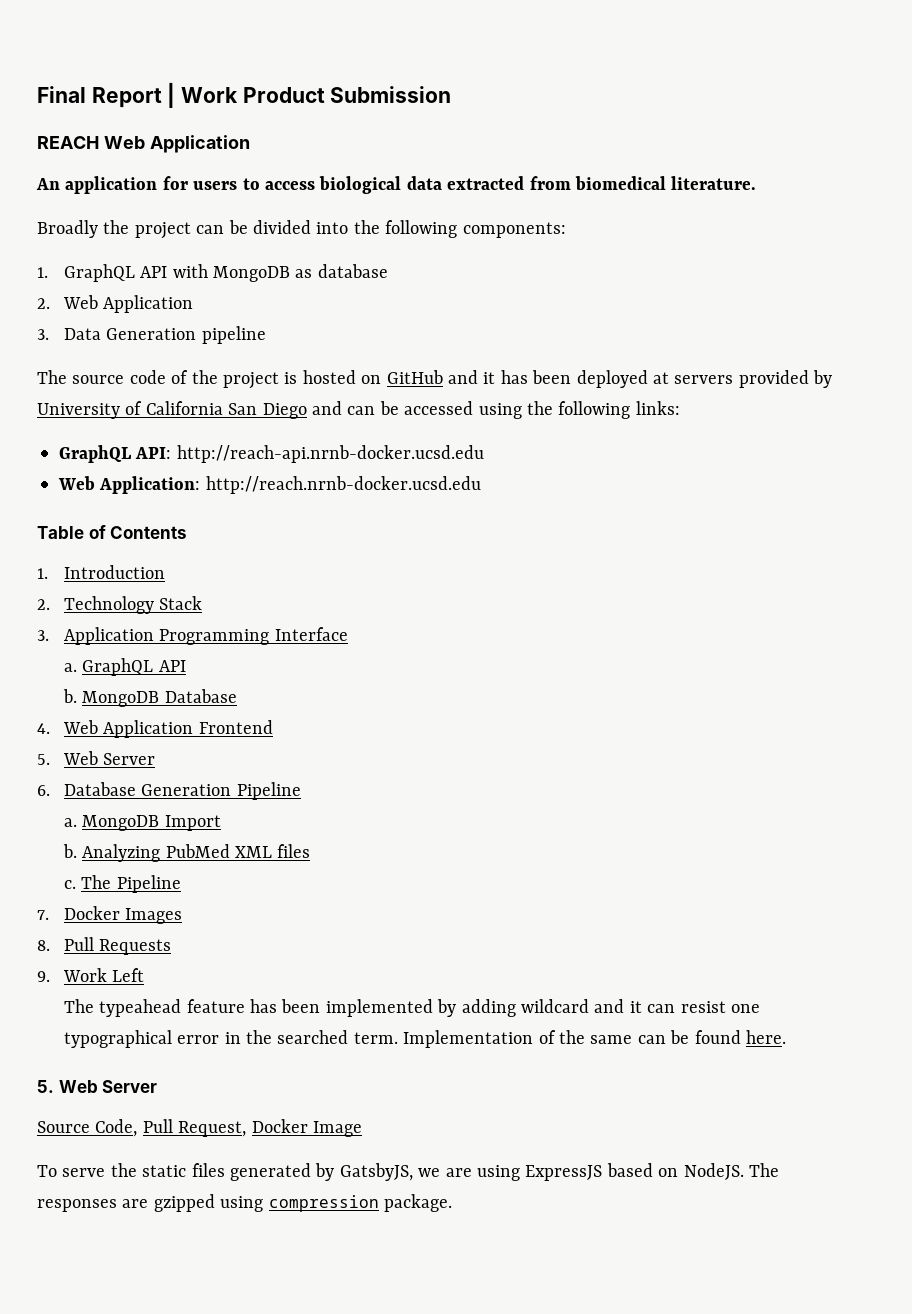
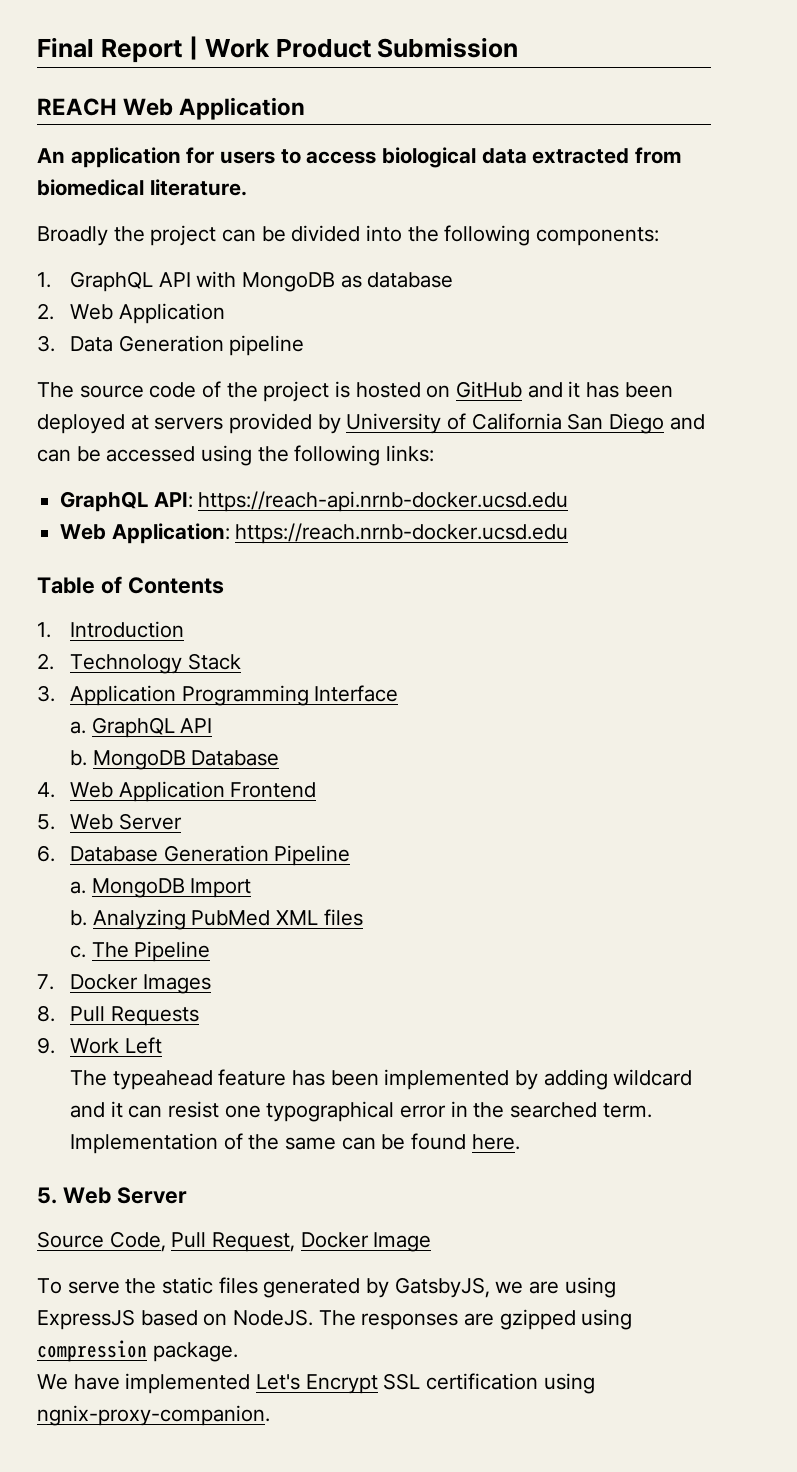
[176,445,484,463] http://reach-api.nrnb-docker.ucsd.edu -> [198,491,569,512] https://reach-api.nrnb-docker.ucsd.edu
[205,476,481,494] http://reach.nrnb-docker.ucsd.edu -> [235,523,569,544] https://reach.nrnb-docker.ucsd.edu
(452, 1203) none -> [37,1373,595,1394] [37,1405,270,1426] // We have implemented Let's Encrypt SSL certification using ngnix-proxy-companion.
==
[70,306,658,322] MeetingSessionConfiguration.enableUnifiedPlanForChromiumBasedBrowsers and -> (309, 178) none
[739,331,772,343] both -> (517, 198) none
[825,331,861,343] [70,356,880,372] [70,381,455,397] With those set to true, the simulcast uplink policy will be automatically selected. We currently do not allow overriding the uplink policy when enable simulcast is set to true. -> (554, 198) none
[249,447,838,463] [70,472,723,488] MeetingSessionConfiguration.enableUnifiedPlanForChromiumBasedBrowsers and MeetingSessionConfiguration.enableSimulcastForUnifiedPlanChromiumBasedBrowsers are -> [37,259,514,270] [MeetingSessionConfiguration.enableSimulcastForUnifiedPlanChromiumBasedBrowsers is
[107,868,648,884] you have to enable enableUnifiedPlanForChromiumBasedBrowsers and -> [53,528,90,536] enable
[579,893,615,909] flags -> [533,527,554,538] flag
* * *
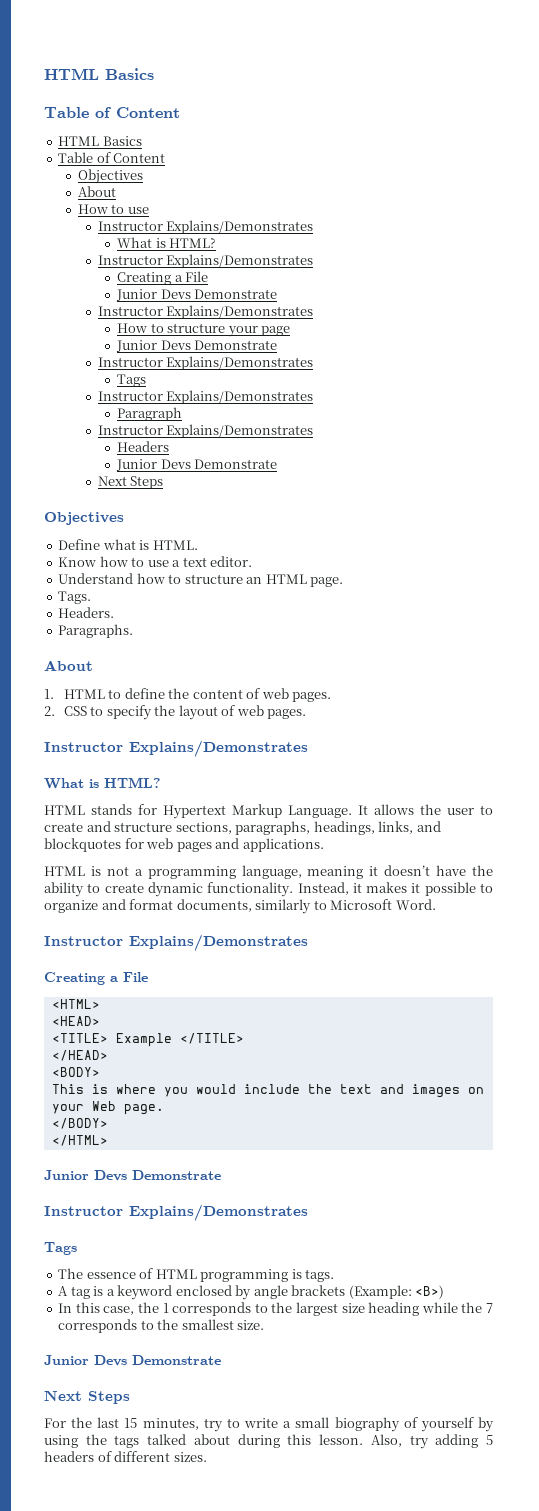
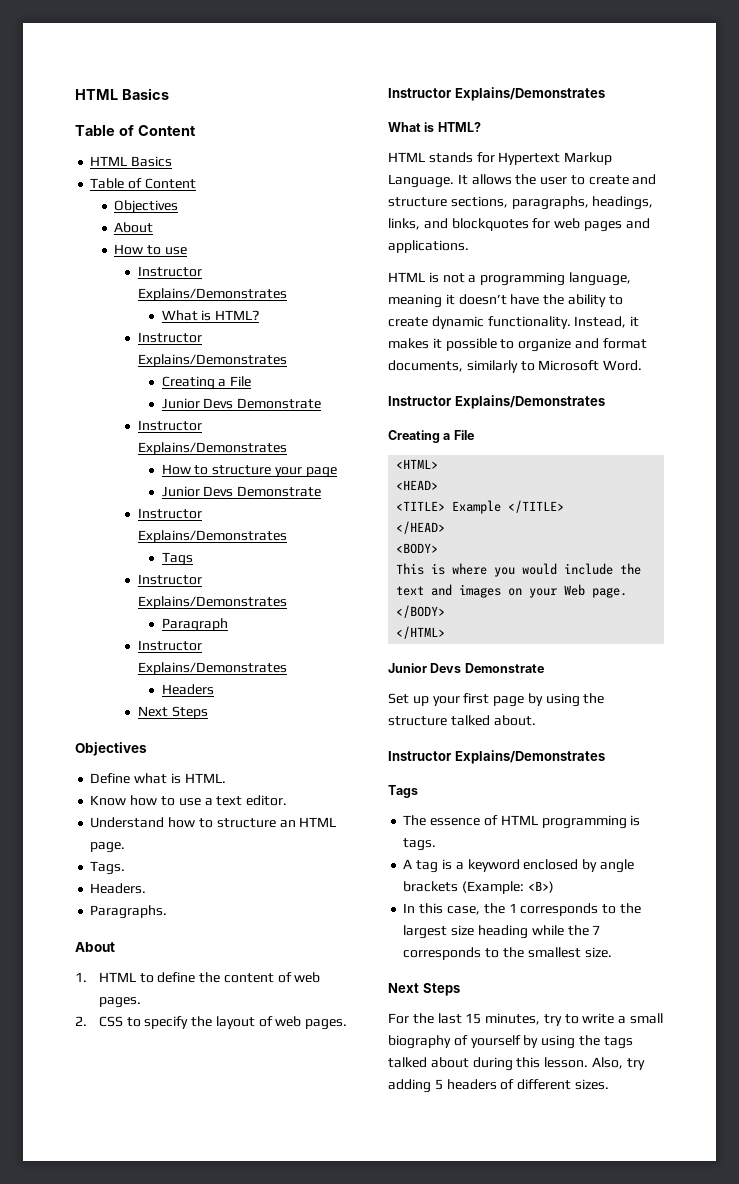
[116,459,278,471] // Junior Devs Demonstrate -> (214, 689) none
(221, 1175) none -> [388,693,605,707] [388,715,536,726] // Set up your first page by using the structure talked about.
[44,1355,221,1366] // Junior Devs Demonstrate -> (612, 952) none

**Prompt:** Which lines of the material contain "Demonstrate"? List them.

**Written response:**
[116,459,278,471] // Junior Devs Demonstrate -> (214, 689) none
[44,1355,221,1366] // Junior Devs Demonstrate -> (612, 952) none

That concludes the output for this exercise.